José Sarney – Ex-Presidente do Brasil –
Muito já se escreveu sobre a morte de Cássia Eller, sua tragédia e o mistério que sempre ronda o fim das celebridades, como ela, jovem, ousada, amadurecida no domínio de sua arte e, de repente, ferida em pleno vôo, fato que os romanos simbolizavam naquelas colunas partidas, marco dos heróis jovens tombados em plena glória. Volto ao tema para refletir sobre o destino.
As revelações que se fizeram sobre sua alma atormentada e triste nos remetem aos personagens mais pungentes de Dostoievski e de Dickens.
É difícil a convivência com o sucesso. E, cada vez mais, o sucesso é um exigente produto de consumo. O público tem fome de ícones e de símbolos. As pessoas são obrigadas a sucumbir ao sucesso. Os ídolos são cobrados e levados a extremos de sacrifícios e renúncias, sendo o menor deles o da privacidade. E privacidade não diz respeito somente à vida privada, mas ao direito de cada um ficar só, consigo mesmo, dentro do latifúndio da sua solidão, que é invadido pelos problemas que rondam o êxito: compromissos, vaidades, intrigas, disputas e toda sorte de sentimentos corrosivos do afeto. É preciso estar preparado para enfrentá-los.
Aí entra a questão básica da felicidade, da paz interior da doutrina cristã. O discurso mais comovente que já ouvi foi do senador Agenor Maria. Ele, simples marinheiro, de repente chega ao Senado. Começa a conviver com problemas políticos e pessoais. Em comovente pronunciamento, ele conta a sua vida de sucesso e de vitória. Mas, melancolicamente, conclui: “Tudo isso aconteceu comigo, mas o tempo mais feliz da minha vida foi quando eu vendia água em Caicó, no Rio Grande do Norte. Só possuía um jumento, dois tonéis e os meus fregueses. Não tinha nenhum dos problemas que me atormentam hoje”.
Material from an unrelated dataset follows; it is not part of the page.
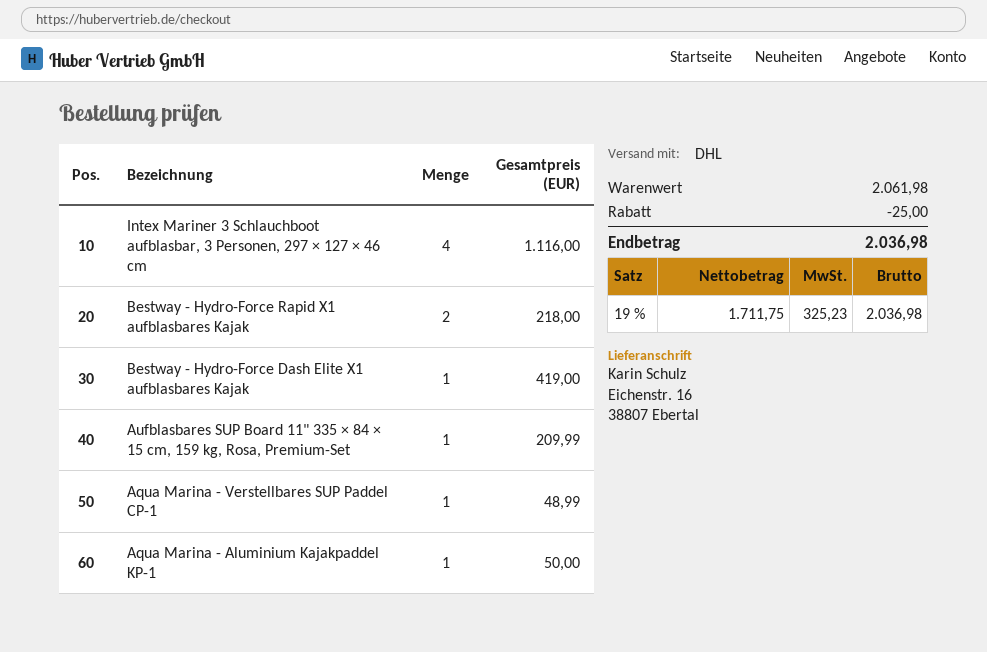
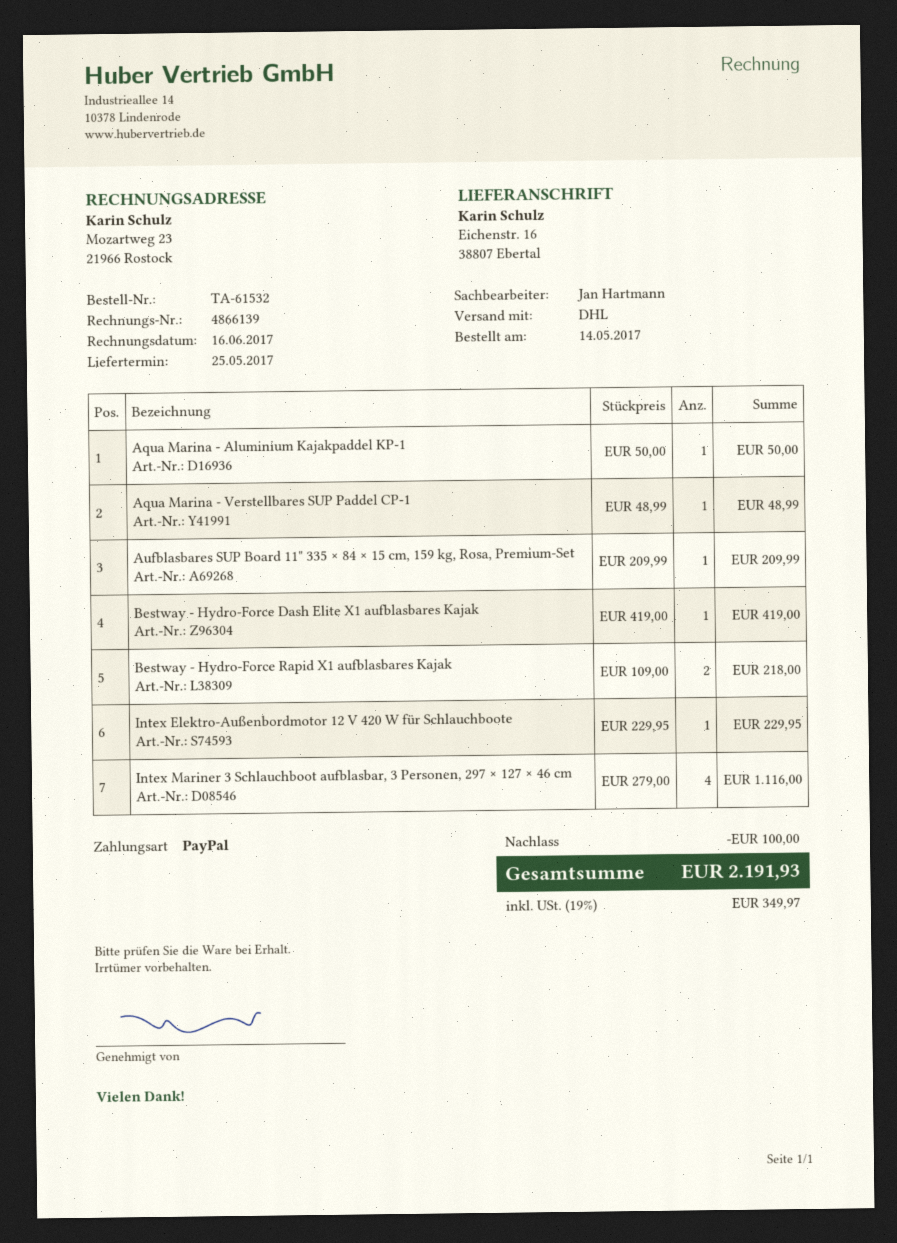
Intex Elektro-Außenbordmotor 12 V 420 W für Schlauchboote: none -> 1 for 229.95
discount: 25.00 -> 100.00
tax: 19% = 325.23 -> 19% = 349.97
total: 2036.98 -> 2191.93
Quando vi a tragédia da cantora Cássia Eller, uma mocinha que saiu de Brasília, dos bares do circuito underground da cidade, com o baixo Hoffman na mão, olhos no futuro. Chegou ao mais alto ponto da fama com a alma arruinada, revoltada, escrava do sucesso de ser infeliz, que aumentou o seu infortúnio e a deprimiu.
O velho do Restelo, de Camões, diz aos que partem na aventura da busca de fortuna e fama em mares desconhecidos: “Oh! Vã cobiça dessa vaidade”. Para que serve tudo isso?
A sociedade industrial gera valores materiais. Os valores do espírito vão ficando como inúteis. A gente, sobretudo a juventude, mergulha no alcoolismo, nas drogas, no delírio das formas mais destruidoras da alegria. No fim desse túnel está a violência.
A história de Cássia Eller permanece interrogando nossos corações. A mocinha de Brasília, a jovem roqueira dos ritmos alucinantes, morre dizendo “não consigo mais relacionar-me com ninguém, só sirvo para ganhar dinheiro”, um testemunho e uma denúncia à nossa sociedade, voltada à busca compulsiva de bens e à sublimação de todos os prazeres.
É como se, numa premonição, Caetano Veloso, quando fez a composição “As Gatas Extraordinárias”, a ela destinada, estivesse falando pela voz do destino: “Tenho que pegar essa criatura / Tenho que pegar, tenho que pegar/ Tenho que pegar”.